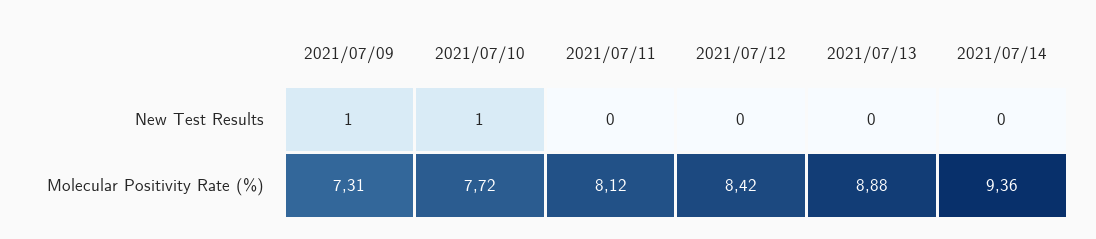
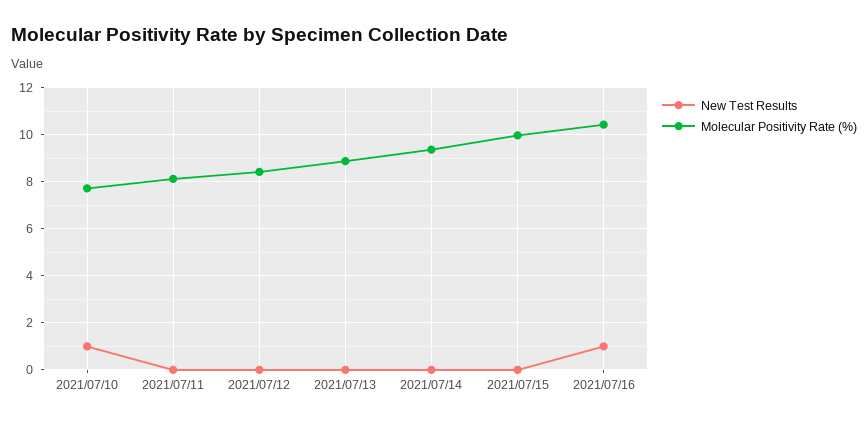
New Test Results, 2021/07/09: 1 -> none
Molecular Positivity Rate (%), 2021/07/09: 7.31 -> none
New Test Results, 2021/07/15: none -> 0
Molecular Positivity Rate (%), 2021/07/15: none -> 10
New Test Results, 2021/07/16: none -> 1
Molecular Positivity Rate (%), 2021/07/16: none -> 10.5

» Exercise objective
Quote the entries in full. Any image among them is to be omitted from the copy.

» Reply
New Test Results, 2021/07/09: 1 -> none
Molecular Positivity Rate (%), 2021/07/09: 7.31 -> none
New Test Results, 2021/07/15: none -> 0
Molecular Positivity Rate (%), 2021/07/15: none -> 10
New Test Results, 2021/07/16: none -> 1
Molecular Positivity Rate (%), 2021/07/16: none -> 10.5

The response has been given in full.